> [What to do]
Select all lines holding the word "doces" from the entries that follow.

----- Dataset

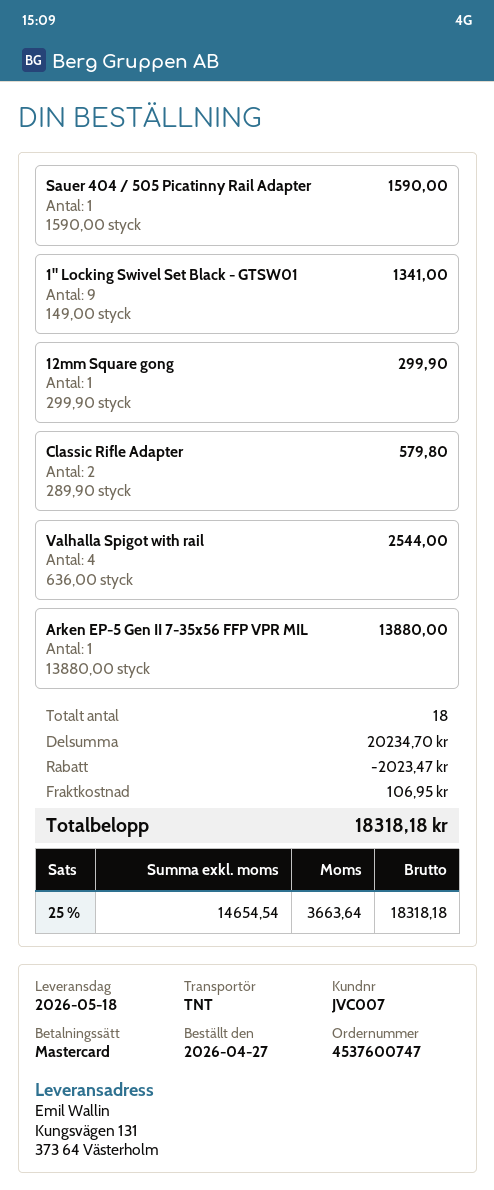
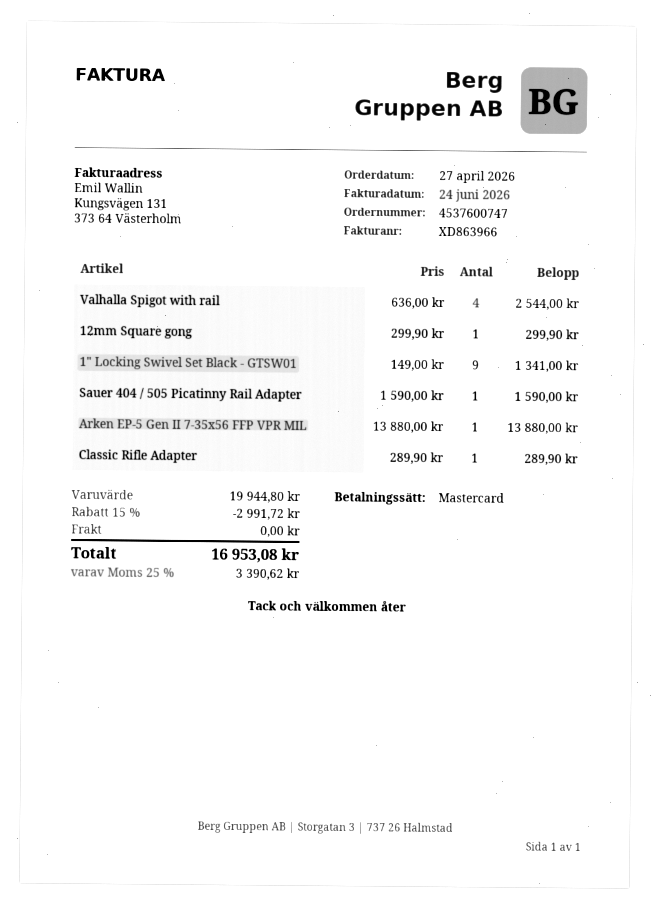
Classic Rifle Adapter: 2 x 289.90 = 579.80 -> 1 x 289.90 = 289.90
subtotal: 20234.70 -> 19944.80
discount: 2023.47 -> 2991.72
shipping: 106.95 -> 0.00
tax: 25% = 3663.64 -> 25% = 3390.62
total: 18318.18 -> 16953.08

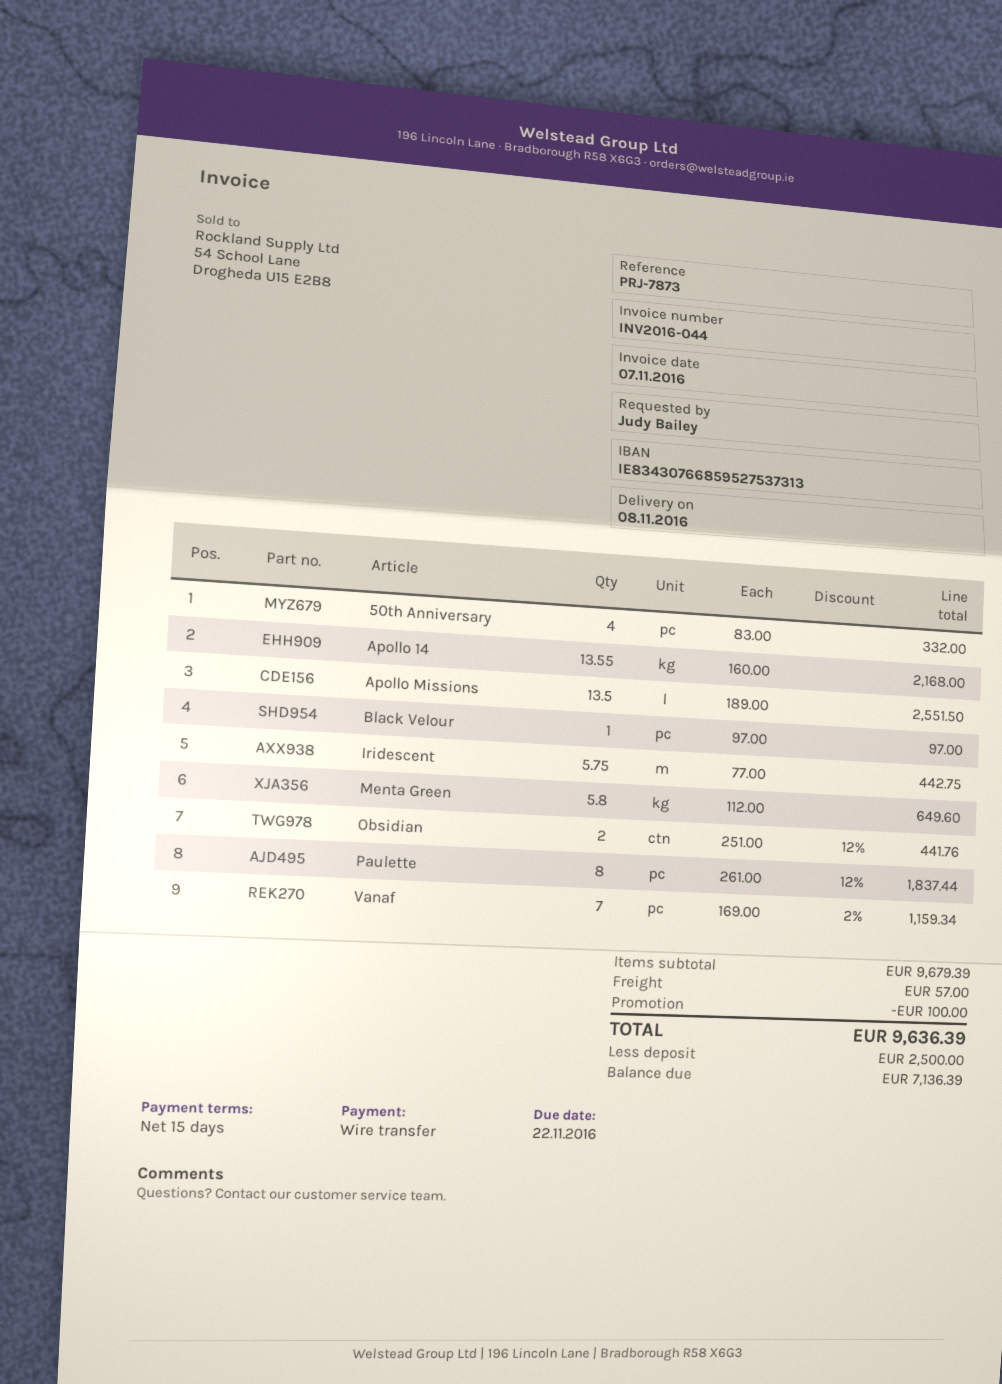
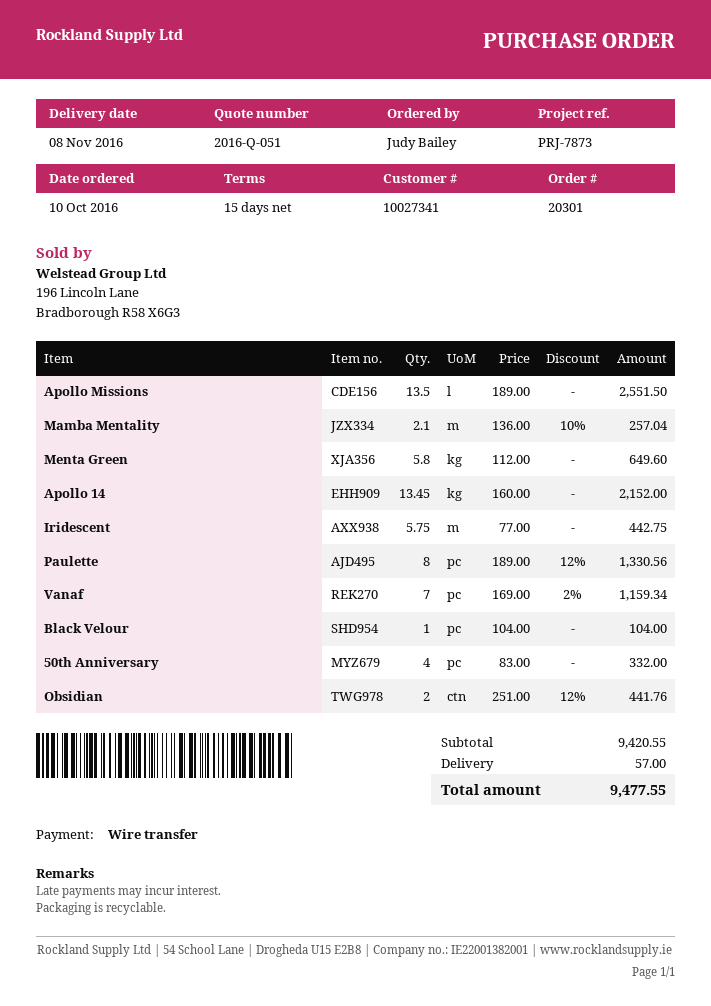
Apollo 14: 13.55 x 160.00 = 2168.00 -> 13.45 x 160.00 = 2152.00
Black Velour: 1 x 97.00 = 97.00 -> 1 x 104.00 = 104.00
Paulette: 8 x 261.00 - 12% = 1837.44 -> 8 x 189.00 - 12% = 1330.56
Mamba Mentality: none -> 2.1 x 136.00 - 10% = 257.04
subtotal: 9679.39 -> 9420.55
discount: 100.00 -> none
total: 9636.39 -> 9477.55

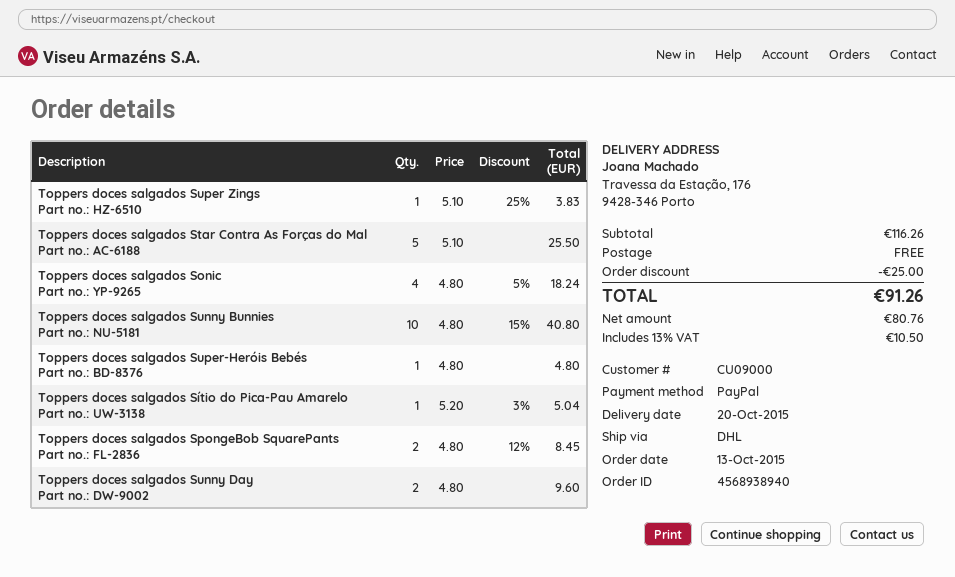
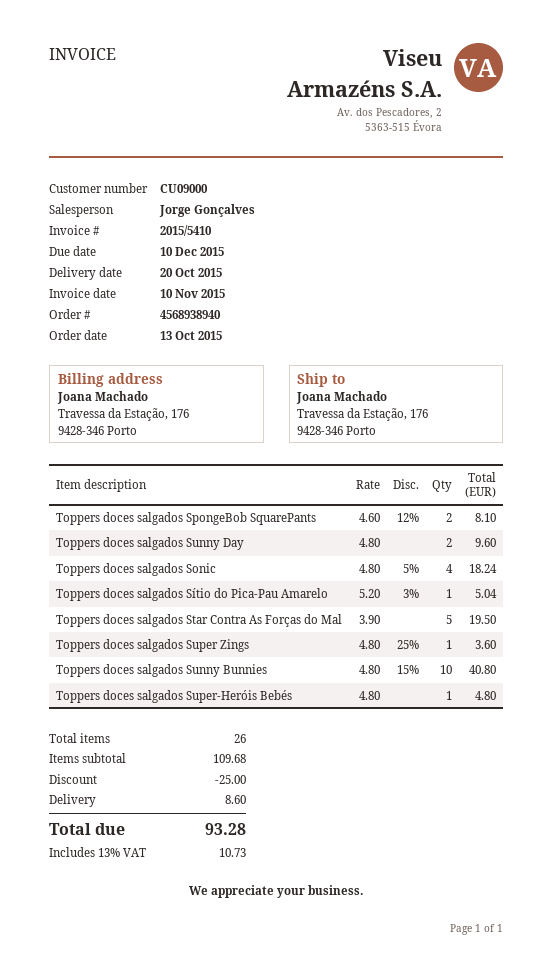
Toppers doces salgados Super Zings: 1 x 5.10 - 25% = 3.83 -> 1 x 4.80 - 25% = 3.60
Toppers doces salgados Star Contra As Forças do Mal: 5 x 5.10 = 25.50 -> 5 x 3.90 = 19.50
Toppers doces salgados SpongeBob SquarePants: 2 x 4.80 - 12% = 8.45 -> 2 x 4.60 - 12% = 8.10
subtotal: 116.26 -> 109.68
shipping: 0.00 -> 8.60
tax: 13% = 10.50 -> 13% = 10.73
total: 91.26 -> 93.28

----------

> [Result of this task]
Toppers doces salgados Super Zings: 1 x 5.10 - 25% = 3.83 -> 1 x 4.80 - 25% = 3.60
Toppers doces salgados Star Contra As Forças do Mal: 5 x 5.10 = 25.50 -> 5 x 3.90 = 19.50
Toppers doces salgados SpongeBob SquarePants: 2 x 4.80 - 12% = 8.45 -> 2 x 4.60 - 12% = 8.10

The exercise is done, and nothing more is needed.